PET樹脂はボトル用を中心に世界的にも幅広く使われ、日本でも年間約36万トン生産され、ポリエチレン、ポリプロピレンやポリ塩化ビニルなどに次ぐ、汎用性の高いプラスチック材料です。

特長としては薄いフィルムから厚みのある板状のもの、PETボトルのような曲線を持つものまで柔軟に加工できること、耐水性があり、良好な耐薬品性も特長です。さらに電気絶縁性にも優れます。

 

参考リンク:ペットボトルの原料になるポリエチレンテレフタレート(PET)をやさしく解説!|プラスチックとリサイクルに関する学習支援サイト|プラスチックのはてな(pwmi.jp)

 

レントゲン写真は、自動現像機で現像するために、現像機のローラーで巻き込んでも大丈夫な堅さが求められますが、こうした性能も兼ね備えています。

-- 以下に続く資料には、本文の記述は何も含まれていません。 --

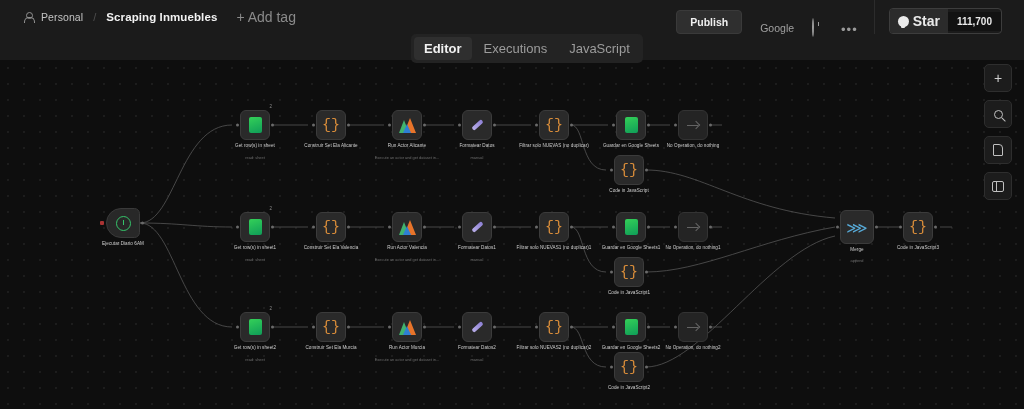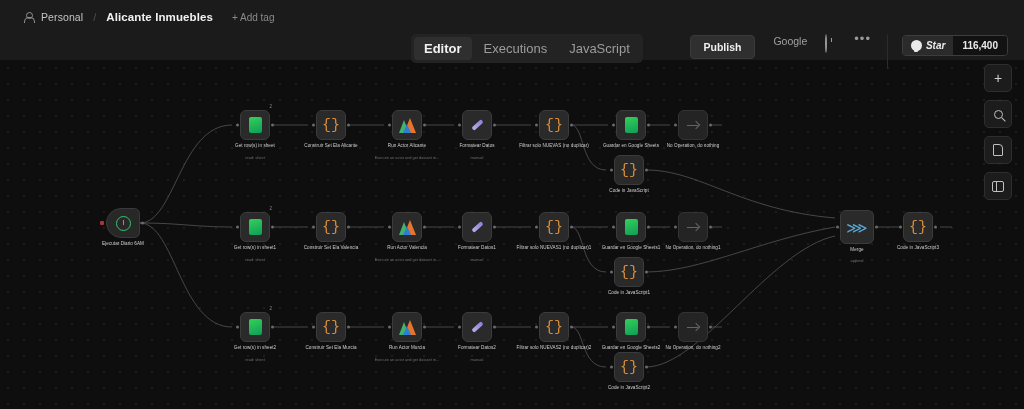"Alicante Inmuebles" span.crumb-title { text: Alicante -> Scraping }
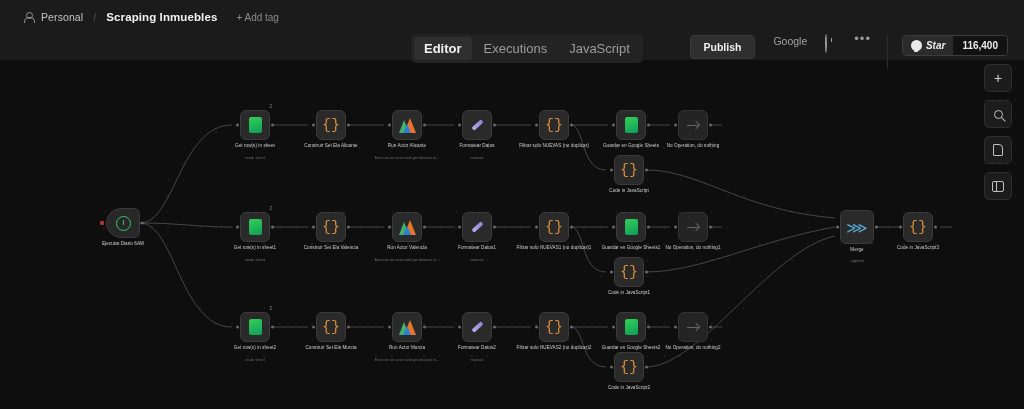"+ Add tag" .add-tag { font-size: 10px -> 14px }
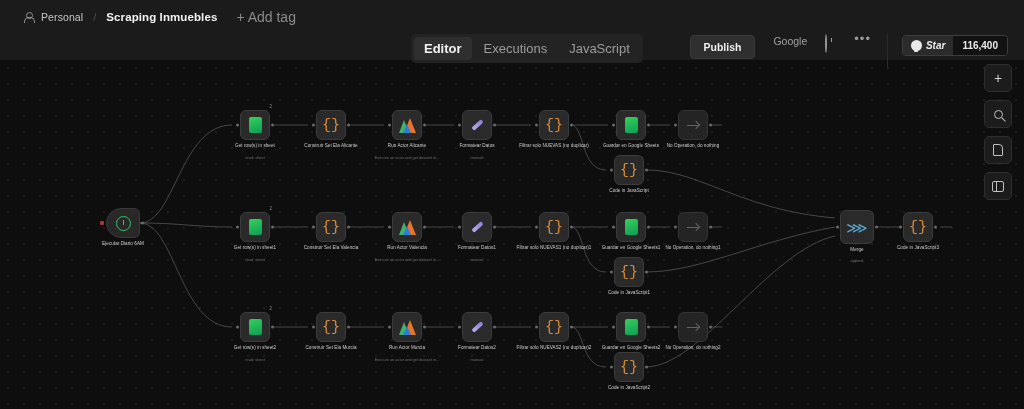"Publish" .hdr-right { align-items: flex-start -> flex-end; margin-top: 35px -> none; right: 2px -> 8px }
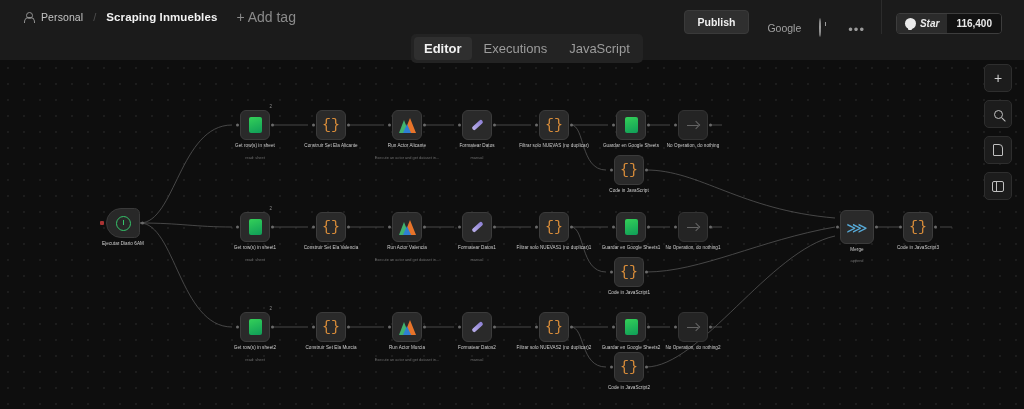"Star" .star-label { font-size: 10px -> 14px; font-style: italic -> none }
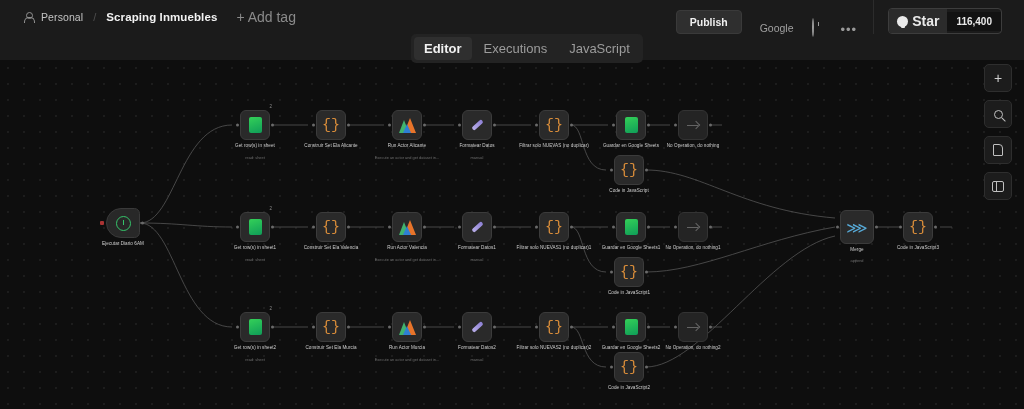"116,400" div.star-count { text: 116,400 -> 111,700 }
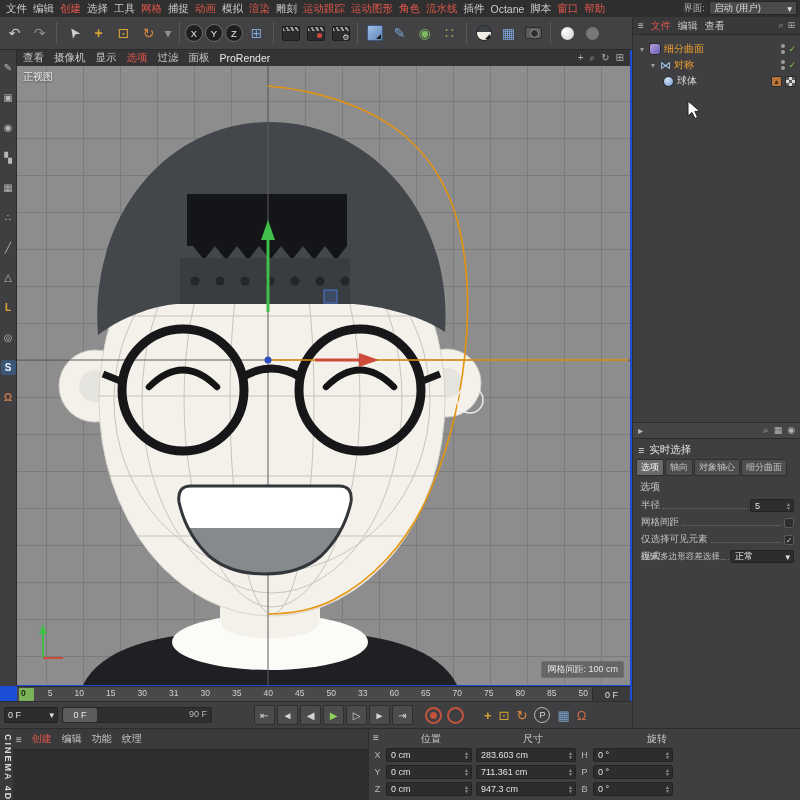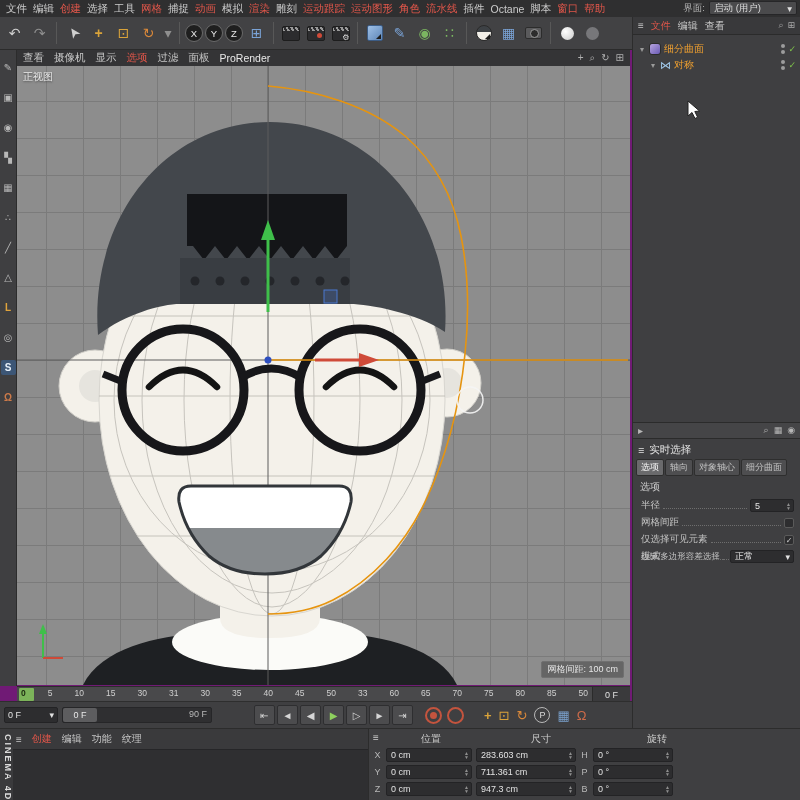"文件" .app { background: #701a75 -> #1d4ed8 }
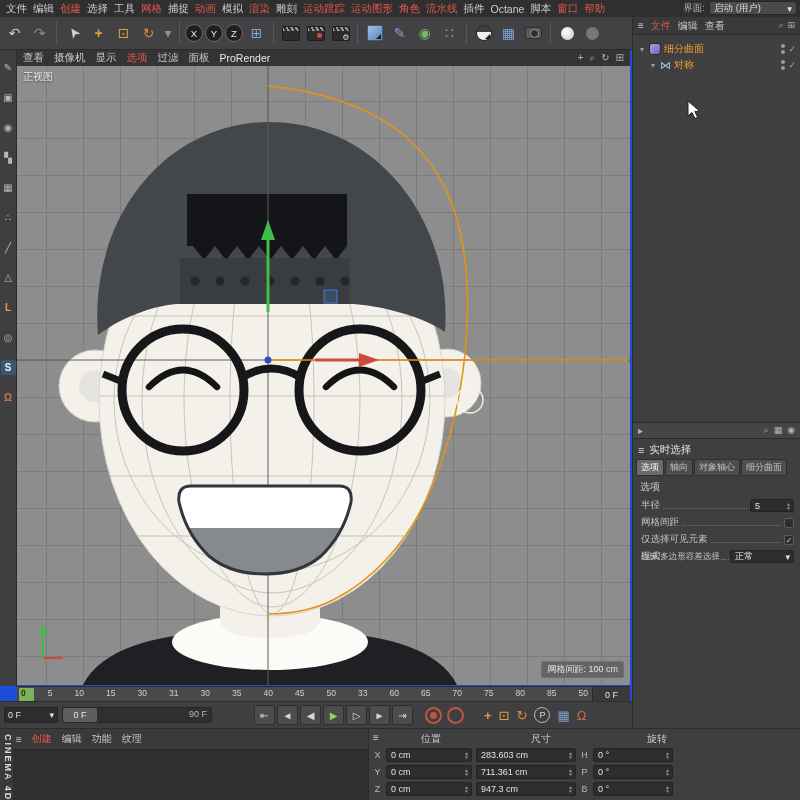"球体" div.orow { html: none -> <div> <span></span> <span>球体</span> <span> <span>▲</span> <span></span> </span> </div> }
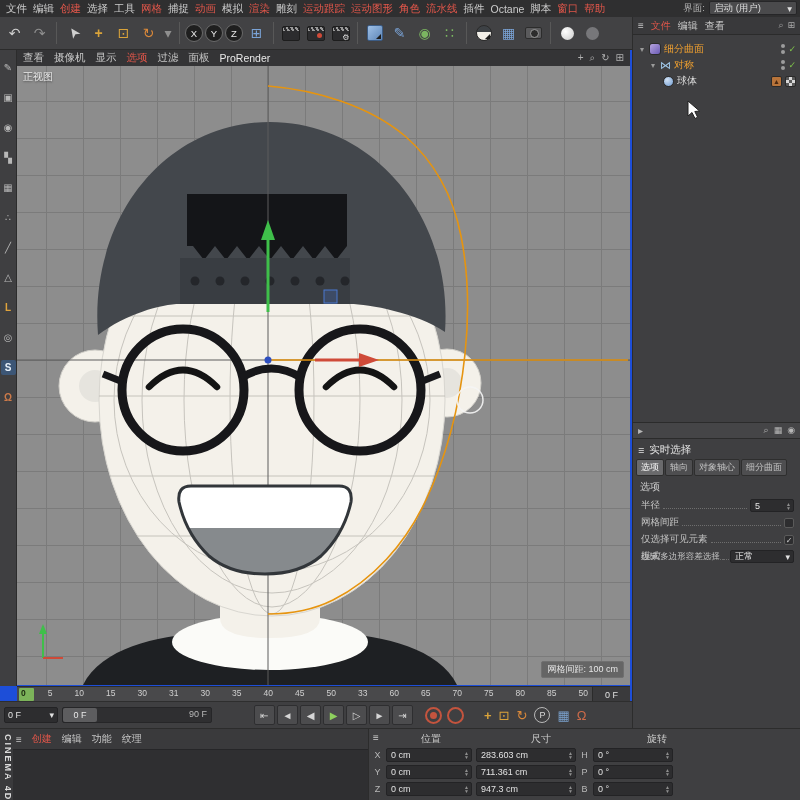"尺寸" span.chead { left: 162px -> 154px }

PET樹脂の特長の1つとしてリサイクルのしやすさがあります。レントゲンフィルムのリサイクルは行われていませんが、特にPET樹脂が最も多く使われるボトルの分野でリサイクルが進んでいます。PETボトルのリサイクルには2つの種類があります。1つは回収したPETボトルを細かく砕いたフレークや、フレークを加熱融解して粒状にしたペレットを原料にしてPETボトルとは異なる用途向けの製品を作る方法で、カスケードリサイクルと呼ばれます。もう1つは化学的再生法や機械的再生法により再び原料に戻してからPETボトルに再生する方法で水平リサイクルと呼ばれます。日本ではPETボトルのリサイクル率は約87%(2022年度)に達しており、世界的にも群を抜くリサイクル率を誇っています。